[Collection entries]
##########
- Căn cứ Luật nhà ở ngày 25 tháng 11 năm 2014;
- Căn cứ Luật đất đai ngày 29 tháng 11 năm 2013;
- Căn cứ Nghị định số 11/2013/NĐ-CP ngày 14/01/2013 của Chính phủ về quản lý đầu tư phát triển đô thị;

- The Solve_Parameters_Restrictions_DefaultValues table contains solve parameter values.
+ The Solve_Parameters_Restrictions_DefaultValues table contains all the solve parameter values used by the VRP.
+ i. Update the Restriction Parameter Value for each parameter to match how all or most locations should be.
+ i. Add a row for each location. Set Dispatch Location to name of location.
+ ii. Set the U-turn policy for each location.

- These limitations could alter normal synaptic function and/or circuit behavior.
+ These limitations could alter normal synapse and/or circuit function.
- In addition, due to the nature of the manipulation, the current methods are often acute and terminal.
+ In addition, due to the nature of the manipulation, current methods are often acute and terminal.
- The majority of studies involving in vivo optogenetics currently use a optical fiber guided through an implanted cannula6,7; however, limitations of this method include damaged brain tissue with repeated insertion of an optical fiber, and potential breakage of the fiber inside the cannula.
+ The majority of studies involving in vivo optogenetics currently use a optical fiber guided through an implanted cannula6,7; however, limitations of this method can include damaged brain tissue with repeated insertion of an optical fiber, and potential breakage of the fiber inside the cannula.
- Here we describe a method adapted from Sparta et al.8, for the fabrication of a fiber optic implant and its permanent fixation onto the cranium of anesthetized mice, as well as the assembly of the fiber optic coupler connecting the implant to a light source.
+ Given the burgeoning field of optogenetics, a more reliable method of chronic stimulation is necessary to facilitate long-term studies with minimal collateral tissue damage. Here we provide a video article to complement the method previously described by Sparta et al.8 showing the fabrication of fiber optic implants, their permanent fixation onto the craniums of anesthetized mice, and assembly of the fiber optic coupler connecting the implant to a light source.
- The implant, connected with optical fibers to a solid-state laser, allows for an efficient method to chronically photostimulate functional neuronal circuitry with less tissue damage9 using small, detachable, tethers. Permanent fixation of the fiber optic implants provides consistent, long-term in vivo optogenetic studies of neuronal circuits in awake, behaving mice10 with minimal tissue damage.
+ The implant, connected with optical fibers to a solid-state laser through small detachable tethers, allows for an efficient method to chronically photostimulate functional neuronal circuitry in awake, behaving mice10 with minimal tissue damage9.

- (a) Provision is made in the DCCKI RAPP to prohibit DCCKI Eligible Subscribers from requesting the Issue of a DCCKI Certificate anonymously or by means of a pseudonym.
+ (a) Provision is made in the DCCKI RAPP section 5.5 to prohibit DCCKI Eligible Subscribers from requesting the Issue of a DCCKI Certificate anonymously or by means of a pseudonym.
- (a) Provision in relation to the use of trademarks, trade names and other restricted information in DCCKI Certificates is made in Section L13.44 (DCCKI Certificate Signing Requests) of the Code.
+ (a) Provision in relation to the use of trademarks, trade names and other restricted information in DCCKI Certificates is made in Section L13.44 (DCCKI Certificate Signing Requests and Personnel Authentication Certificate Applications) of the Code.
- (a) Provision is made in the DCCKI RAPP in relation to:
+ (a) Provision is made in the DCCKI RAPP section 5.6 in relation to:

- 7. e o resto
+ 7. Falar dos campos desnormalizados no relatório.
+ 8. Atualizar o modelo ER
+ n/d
##########
# How to complete this task
Find and copy every line in the entries above where the string "values" occurs.

# Response for this exercise
- The Solve_Parameters_Restrictions_DefaultValues table contains solve parameter values.
+ The Solve_Parameters_Restrictions_DefaultValues table contains all the solve parameter values used by the VRP.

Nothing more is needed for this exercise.